Code for NGAME: Negative mining-aware mini-batching for extreme classification [1]
+-- <work_dir>
| +-- programs
| | +-- ngame
| | +-- ngame
| +-- data
| +-- <dataset>
| +-- models
| +-- results
* Download the (zipped file) raw data from The XML repository [5].
* Extract the zipped file into data directory.
* The following files should be available in <work_dir>/data/<dataset> (create empty filter files if unavailable):
- trn.json.gz
- tst.json.gz
- lbl.json.gz
- filter_labels_text.txt
- filter_labels_train.txt
Extract and tokenize data as follows.
./prepare_data.sh LF-AmazonTitles-131K 32
The algorithm can be run as follows. A json file (e.g., config/NGAME/LF-AmazonTitles-131K.json) is used to specify architecture and other arguments. Please refer to the full documentation below for more details.
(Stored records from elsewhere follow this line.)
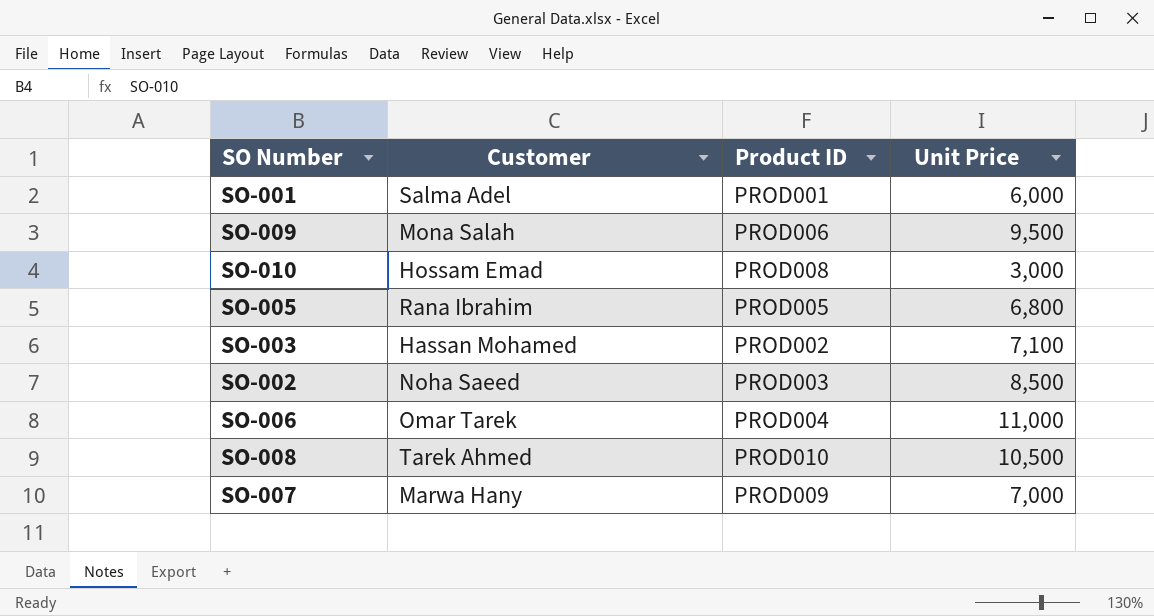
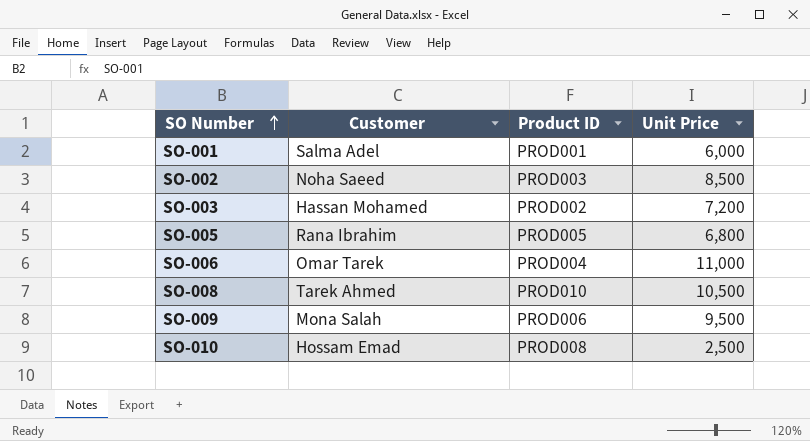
row order: none -> SO Number ascending
row SO-007: Marwa Hany | PROD009 | 7,000 -> none
SO-003 | Unit Price: 7,100 -> 7,200
SO-010 | Unit Price: 3,000 -> 2,500

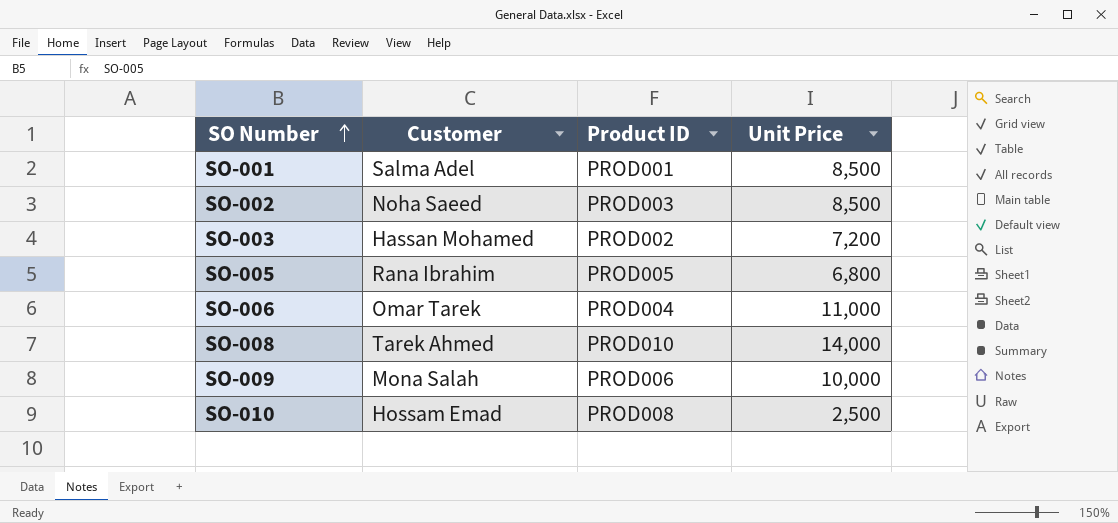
SO-001 | Unit Price: 6,000 -> 8,500
SO-008 | Unit Price: 10,500 -> 14,000
SO-009 | Unit Price: 9,500 -> 10,000

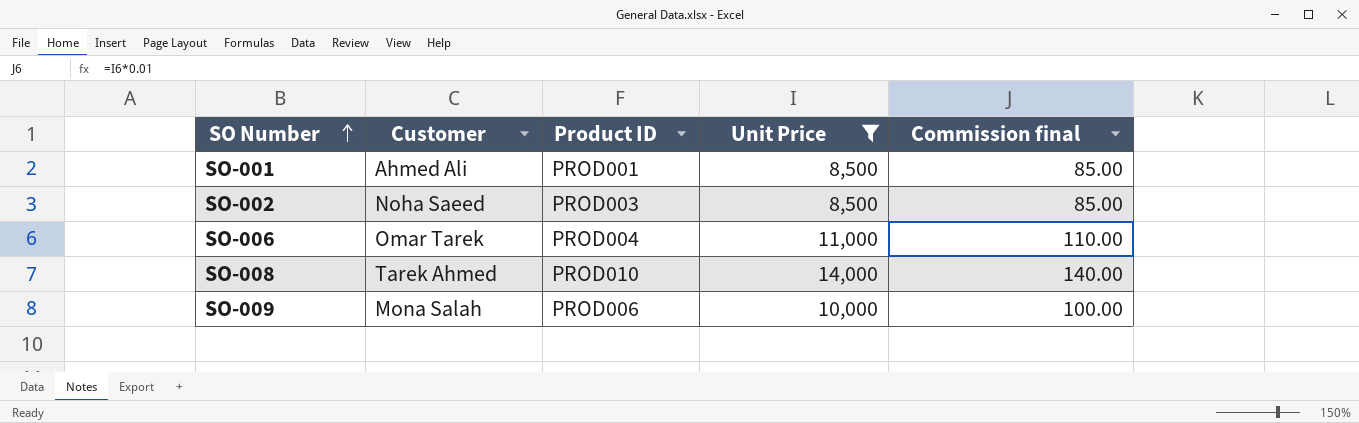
filter: none -> Unit Price >= 8,500
column Commission final | formula: none -> [Unit Price] * 0.01
SO-001 | Customer: Salma Adel -> Ahmed Ali

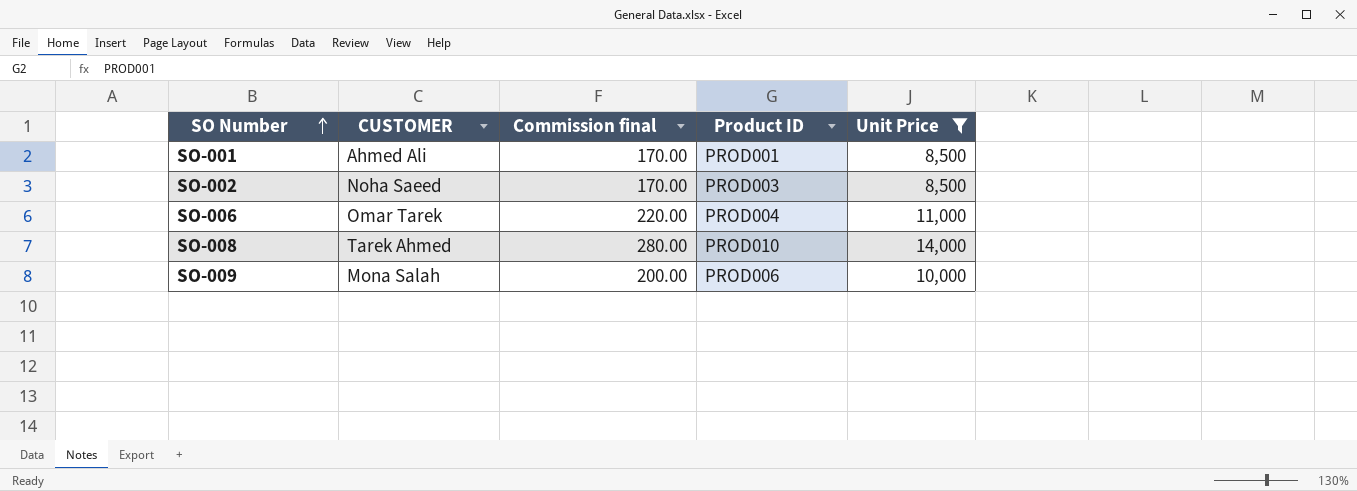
column name: Customer -> CUSTOMER
column Commission final | formula: [Unit Price] * 0.01 -> [Unit Price] * 0.02
column Commission final | position: 5 -> 3

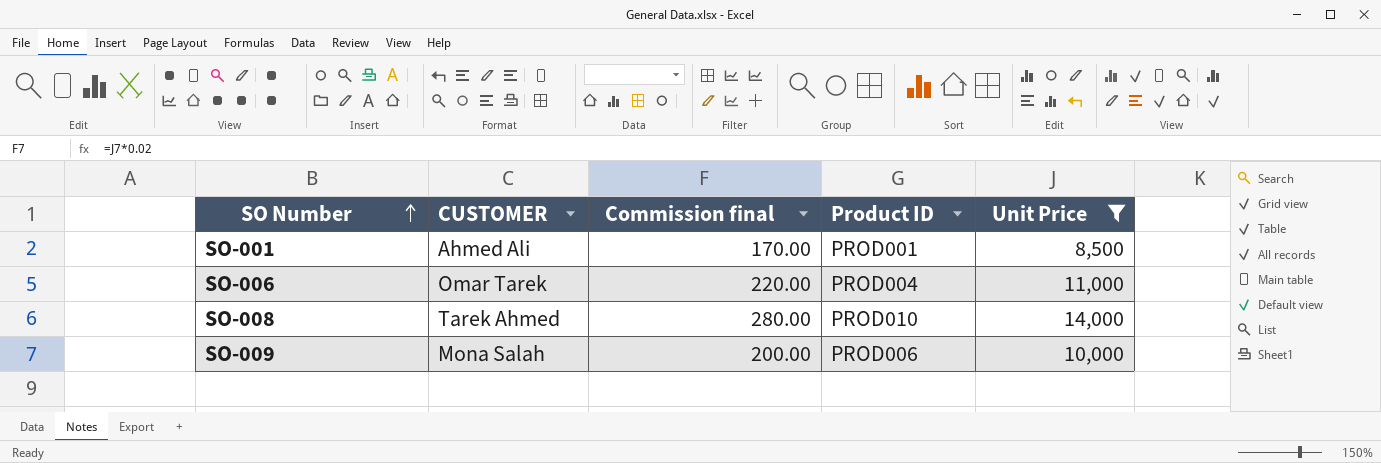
row SO-002: Noha Saeed | 170.00 | PROD003 | 8,500 -> none

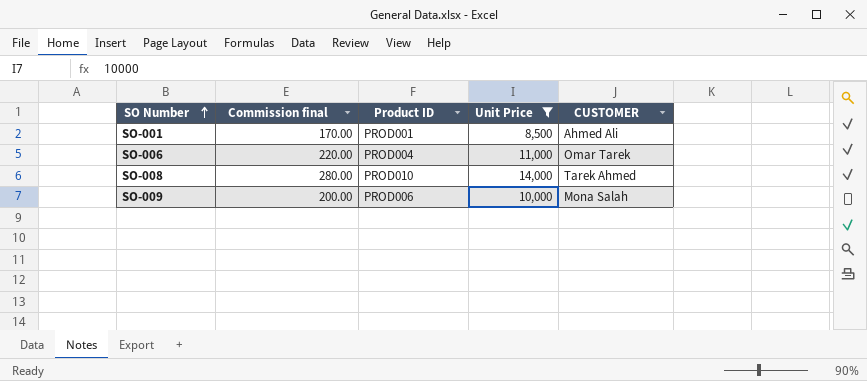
column CUSTOMER | position: 2 -> 5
./run_main.sh 0 NGAME LF-AmazonTitles-131K 0 108
./prepare_data.sh <dataset> <seq-len>
* dataset
- Name of the dataset.
- Tokenizer expects the following files in <work_dir>/data/<dataset>
- trn.json.gz
- tst.json.gz
- lbl.json.gz
- it'll dump the following six tokenized files
- trn_doc_input_ids.npy
- trn_doc_attention_mask.npy
- tst_doc_input_ids.npy
- tst_doc_attention_mask.npy
- lbl_input_ids.npy
- lbl_attention_mask.npy
* seq-len
- sequence length of text to consider while tokenizing
- 32 for titles dataset
- 256 for Wikipedia
- 128 for other full-text datasets
./run_main.sh <gpu_id> <type> <dataset> <version> <seed>
* gpu_id: Run the program on this GPU.
* type
NGAME builds upon SiameseXML [2] and DeepXML[3] for training. An encoder is trained in M1 and the classifier is trained in M-IV.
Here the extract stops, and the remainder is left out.